#### Dataset extract
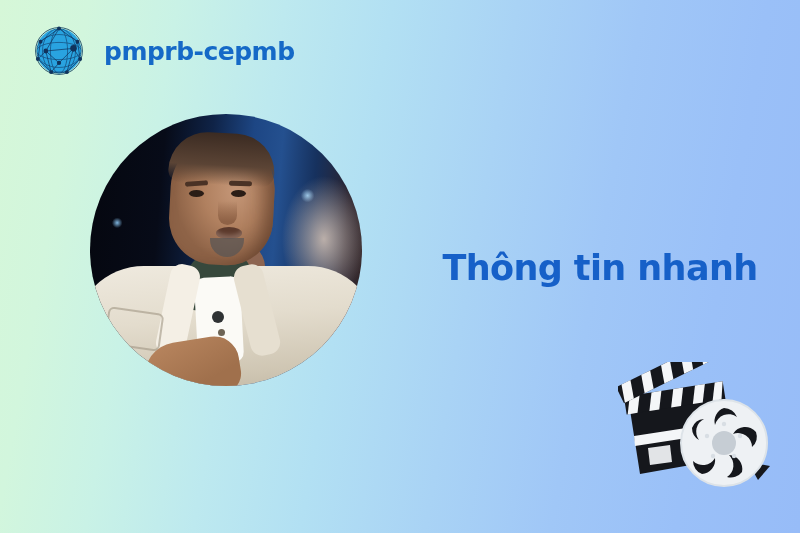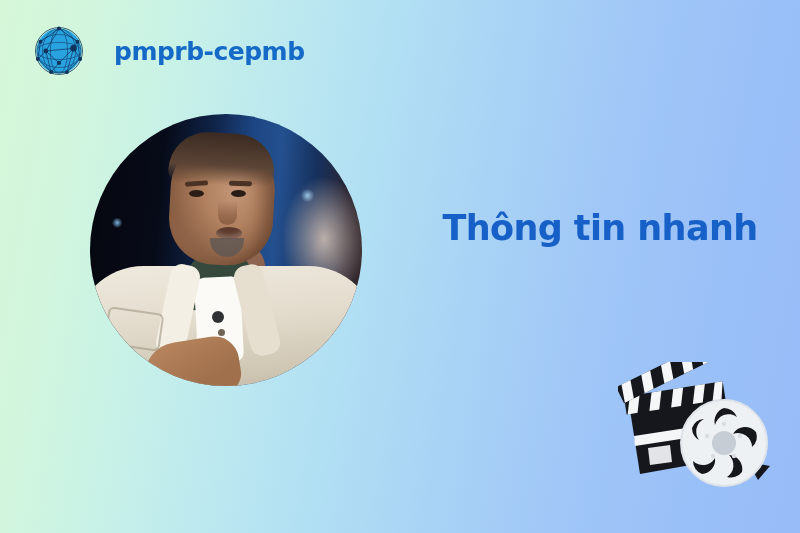--- a/index.html
+++ b/index.html
@@ -35,7 +35,7 @@
     top: 18px;
     display: flex;
     align-items: center;
-    gap: 22px;
+    gap: 12px;
   }
   #logo-mark {
     width: 66px;

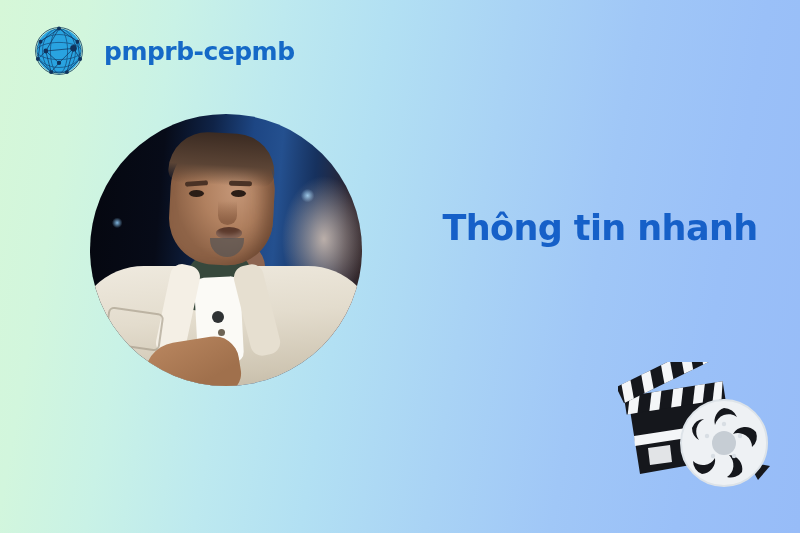--- a/index.html
+++ b/index.html
@@ -236,7 +236,7 @@
     line-height: 1.28;
     letter-spacing: -0.6px;
   }
-  #headline .hl-line { display: block; white-space: nowrap; }
+  #headline .hl-line { display: block; white-space: nowrap; margin-top: 40px; }
 
   
   #film-icons {

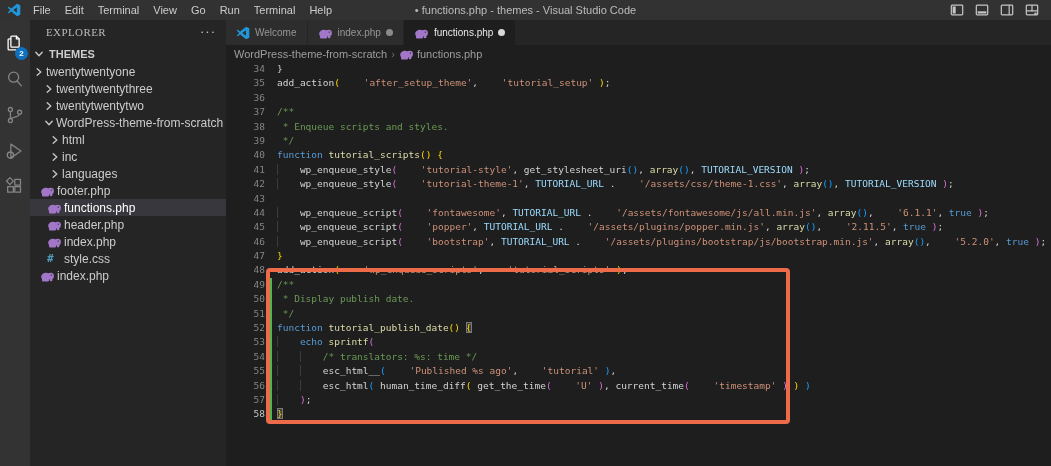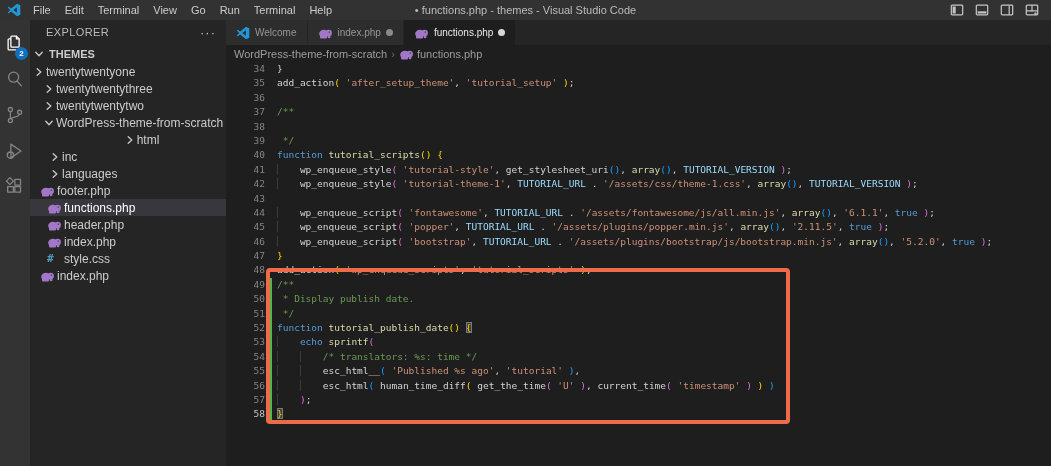--- a/index.html
+++ b/index.html
@@ -32,7 +32,7 @@
   
   .sidebar { width:196px; background:#252526; color:#cccccc; flex:none; font-size:12px; }
   .sb-header { height:24px; display:flex; align-items:center; padding:0 10px 0 16px;
-    font-size:11px; color:#bbbbbb; letter-spacing:0.4px; }
+    font-size:11px; color:#bbbbbb; letter-spacing:0.4px;font-family:Liberation Serif, serif; }
   .sb-actions { margin-left:auto; color:#c5c5c5; font-size:13px; letter-spacing:1px; cursor:default; }
   .section-header { height:19px; display:flex; align-items:center; gap:3px; padding-left:4px;
     font-size:11px; font-weight:bold; color:#cccccc; }

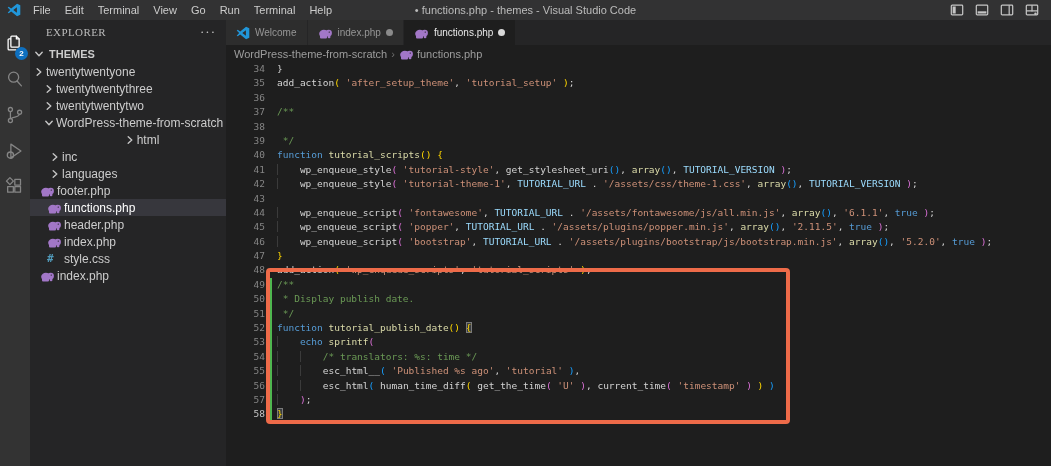--- a/index.html
+++ b/index.html
@@ -69,7 +69,7 @@
   .kw  { color:#569cd6; }
   .fn  { color:#dcdcaa; }
   .id  { color:#d4d4d4; }
-  .str { color:#ce9178; }
+  .str { color:#ce9178;margin-left:18px; }
   .com { color:#6a9955; }
   .const { color:#9cdcfe; }
   .b1 { color:#ffd700; }

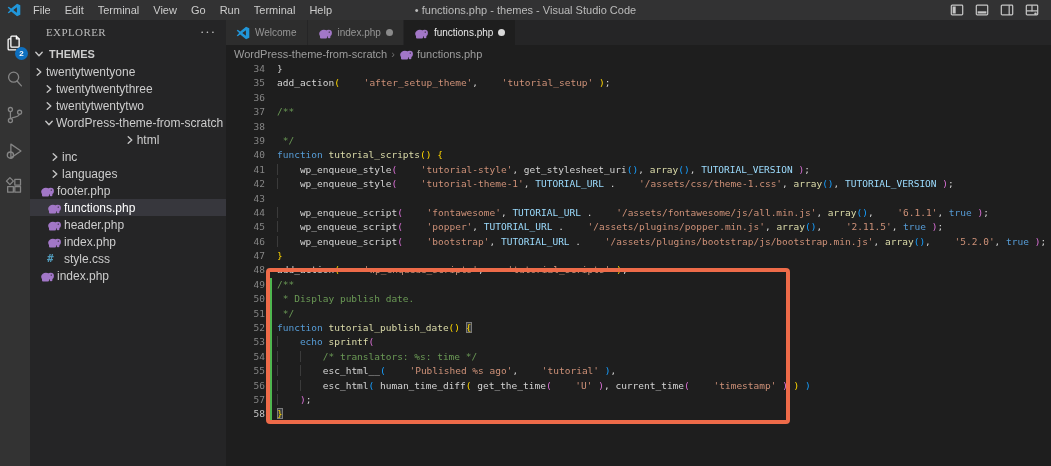--- a/index.html
+++ b/index.html
@@ -405,6 +405,7 @@
         <div class="line">
           <span class="ln">38</span>
           <span class="gitbar"></span>
+          <span class="txt"><span class="com"> * Enqueue scripts and styles.</span></span>
         </div>
         <div class="line">
           <span class="ln">39</span>

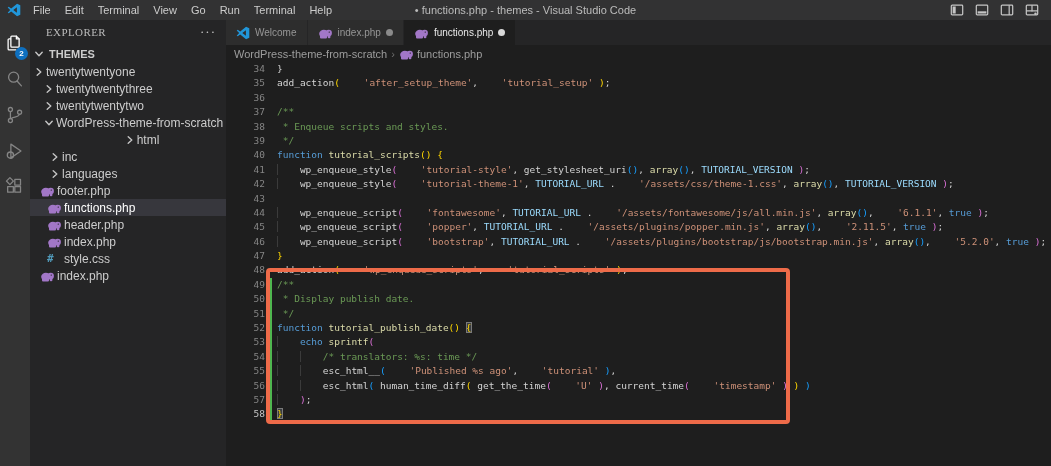--- a/index.html
+++ b/index.html
@@ -217,7 +217,7 @@
           </span>
           <span class="tree-label">WordPress-theme-from-scratch</span>
         </div>
-        <div class="tree-row" style="padding-left: 28px; justify-content: center;">
+        <div class="tree-row" style="padding-left: 20px;">
           <span class="tree-chevron">
             <svg width="10" height="10" viewBox="0 0 10 10" fill="none" stroke="currentColor" stroke-width="1.4" stroke-linejoin="round" stroke-linecap="round">
               <path d="M3.2 1.8 L6.8 5 L3.2 8.2"></path>

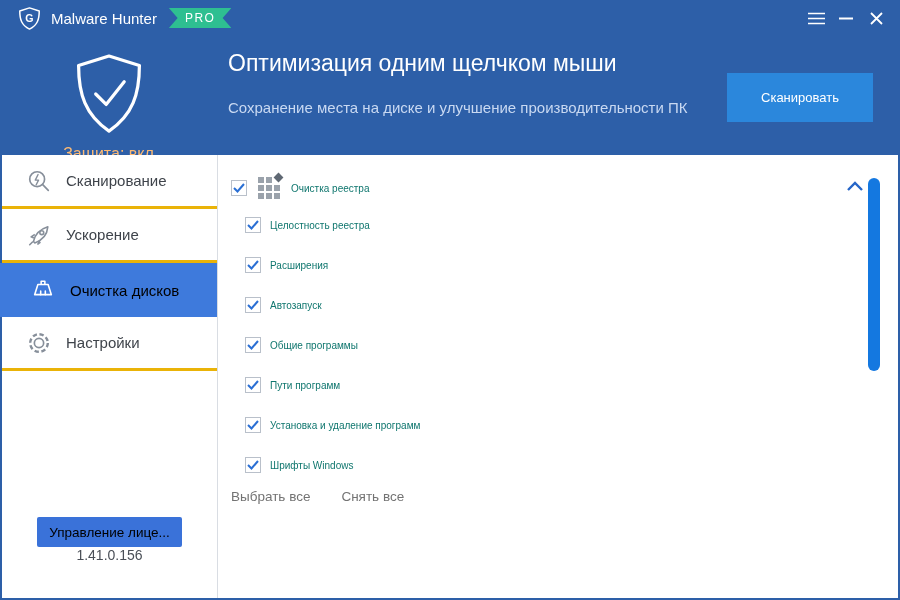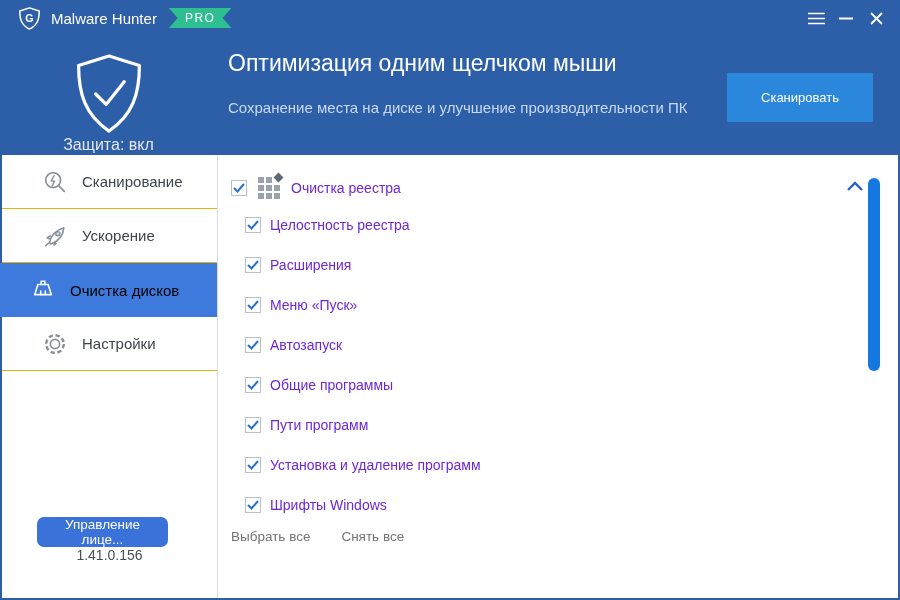--- a/index.html
+++ b/index.html
@@ -21,7 +21,7 @@
   
   .protection{position:absolute;left:0;top:52px;width:217px;display:flex;
     flex-direction:column;align-items:center;}
-  .protection-label{color:#e5e5e5;font-size:16px;}
+  .protection-label{color:#fdba74;font-size:16px;margin-top:9px;}
   .header-title{position:absolute;left:228px;top:50px;color:#fff;font-size:23px;}
   .header-sub{position:absolute;left:228px;top:99px;color:#c9d9f2;font-size:15px;}
   .scan-btn{position:absolute;right:27px;top:73px;width:146px;height:49px;background:#2b87dc;

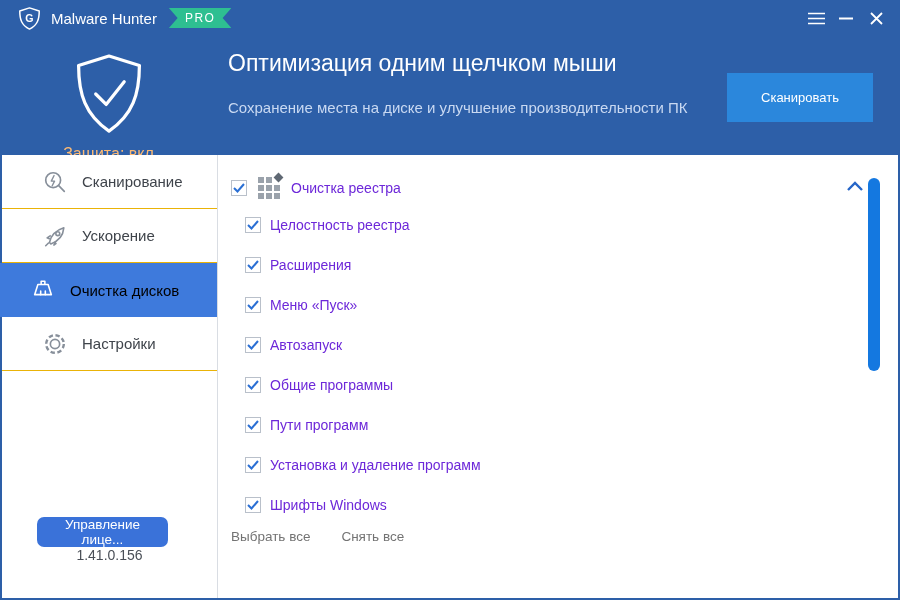--- a/index.html
+++ b/index.html
@@ -30,8 +30,8 @@
 
   
   .sidebar{position:absolute;left:2px;top:155px;width:215px;bottom:2px;background:#fff;}
-  .nav-item{height:54px;display:flex;align-items:center;padding-left:40px;gap:14px;
-    font-size:15px;color:#878f9a;border-bottom:1px solid #eab308;cursor:pointer;box-sizing:border-box;}
+  .nav-item{height:54px;display:flex;align-items:center;padding-left:24px;gap:14px;
+    font-size:15px;color:#878f9a;border-bottom:3px solid #eab308;cursor:pointer;box-sizing:border-box;}
   .nav-label{color:#3f444b;}
   .nav-item.selected{background:#3e7adc;color:#fff;border-bottom:none;
     margin-left:-2px;padding-left:30px;}

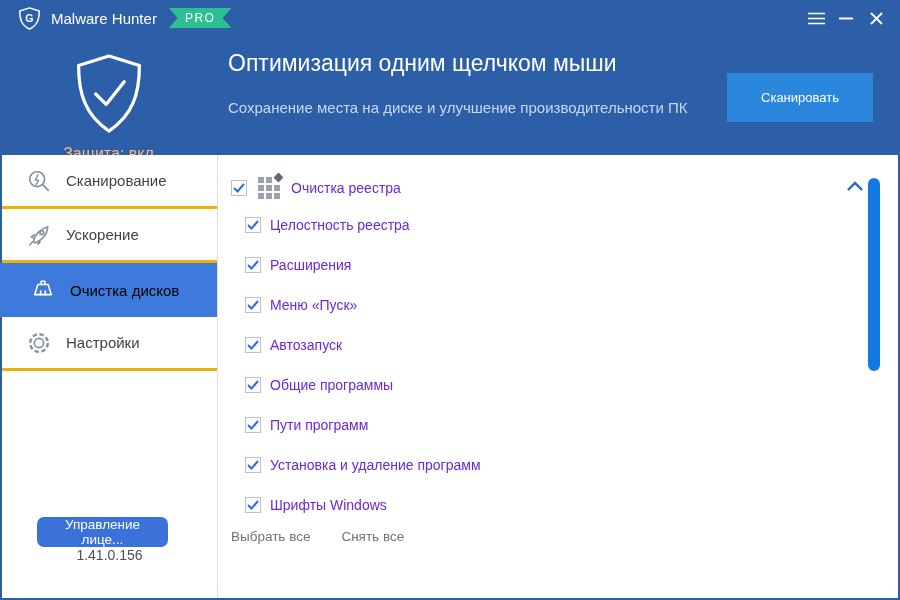--- a/index.html
+++ b/index.html
@@ -45,7 +45,7 @@
   .content{position:absolute;left:217px;top:155px;right:2px;bottom:2px;background:#fff;
     border-left:1px solid #d9dde3;box-sizing:border-box;}
   .group-row{margin:22px 0 6px 13px;display:flex;align-items:center;gap:11px;}
-  .group-label,.row-label{font-size:14px;color:#6d28d9;}
+  .group-label,.row-label{font-size:10px;color:#0f766e;}
   .check-row{height:40px;display:flex;align-items:center;padding-left:27px;gap:9px;}
   .cb{width:16px;height:16px;border:1px solid #b9c0ca;background:#fff;display:flex;
     align-items:center;justify-content:center;box-sizing:border-box;cursor:pointer;flex:none;}

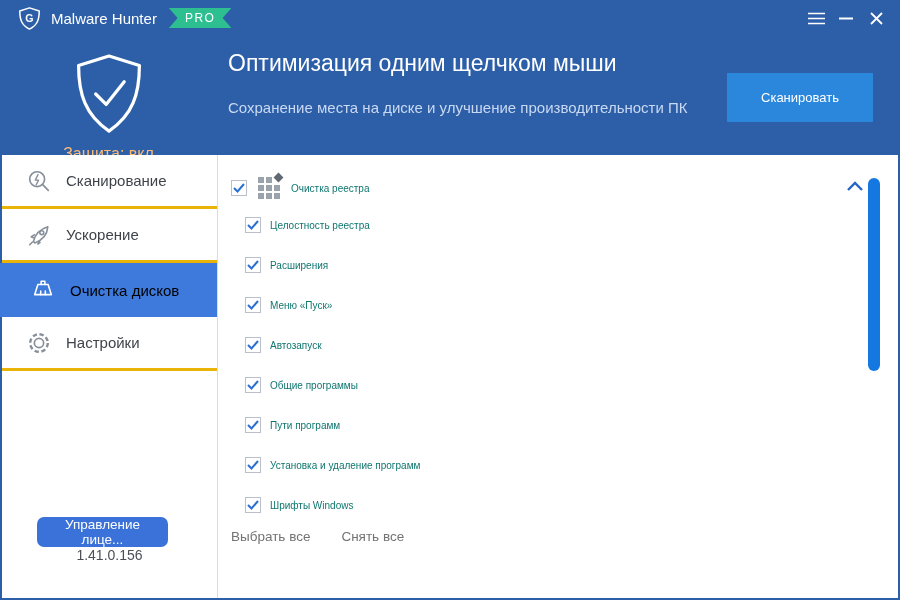--- a/index.html
+++ b/index.html
@@ -197,14 +197,6 @@
               <polyline points="1,5 4.5,8.5 11,1" stroke="#2a6fd4" stroke-width="2"></polyline>
             </svg>
           </span>
-        <span class="row-label">Меню «Пуск»</span>
-      </div>
-      <div class="check-row">
-        <span class="cb">
-            <svg width="12" height="10" viewBox="0 0 12 10" fill="none">
-              <polyline points="1,5 4.5,8.5 11,1" stroke="#2a6fd4" stroke-width="2"></polyline>
-            </svg>
-          </span>
         <span class="row-label">Автозапуск</span>
       </div>
       <div class="check-row">

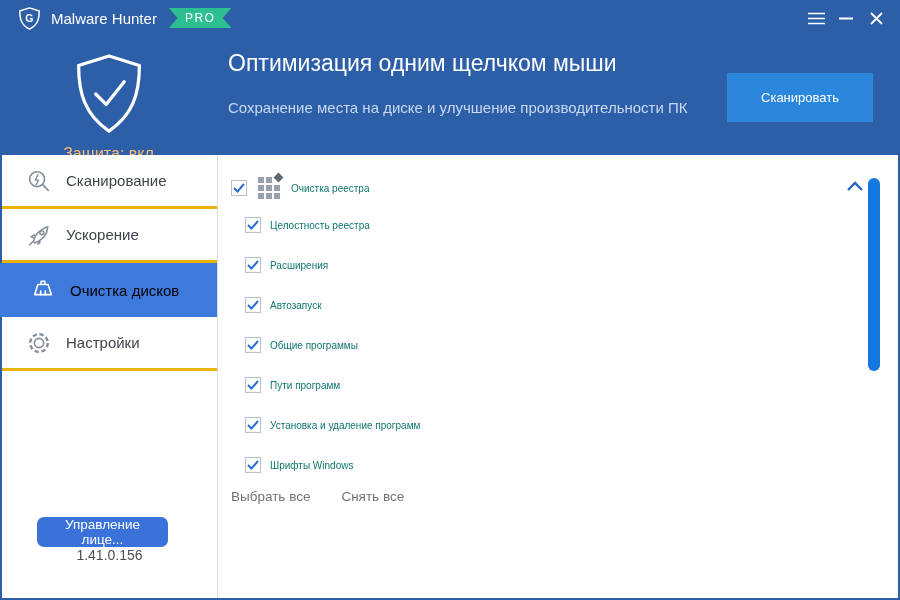--- a/index.html
+++ b/index.html
@@ -36,8 +36,8 @@
   .nav-item.selected{background:#3e7adc;color:#fff;border-bottom:none;
     margin-left:-2px;padding-left:30px;}
   .nav-item.selected .nav-label{color:#000000;}
-  .license-btn{position:absolute;left:35px;bottom:51px;width:131px;height:30px;background:#3a72d9;
-    border:none;border-radius:7px;color:#ffffff;font-size:13.5px;display:flex;align-items:center;
+  .license-btn{position:absolute;left:35px;bottom:51px;width:145px;height:30px;background:#3a72d9;
+    border:none;border-radius:2px;color:#000000;font-size:13.5px;display:flex;align-items:center;
     justify-content:center;cursor:pointer;font-family:inherit;}
   .version{position:absolute;bottom:35px;width:100%;text-align:center;font-size:14px;color:#4a4f57;}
########
What to do> Emit the lines of the material exactly, from its first line to the line containing "width:196px; background:#252526; color:#cccccc;", inclusive; leave every picture out.

Response below>
--- a/index.html
+++ b/index.html
@@ -35,7 +35,7 @@
     top: 18px;
     display: flex;
     align-items: center;
-    gap: 22px;
+    gap: 12px;
   }
   #logo-mark {
     width: 66px;

--- a/index.html
+++ b/index.html
@@ -236,7 +236,7 @@
     line-height: 1.28;
     letter-spacing: -0.6px;
   }
-  #headline .hl-line { display: block; white-space: nowrap; }
+  #headline .hl-line { display: block; white-space: nowrap; margin-top: 40px; }
 
   
   #film-icons {

--- a/index.html
+++ b/index.html
@@ -32,7 +32,7 @@
   
   .sidebar { width:196px; background:#252526; color:#cccccc; flex:none; font-size:12px; }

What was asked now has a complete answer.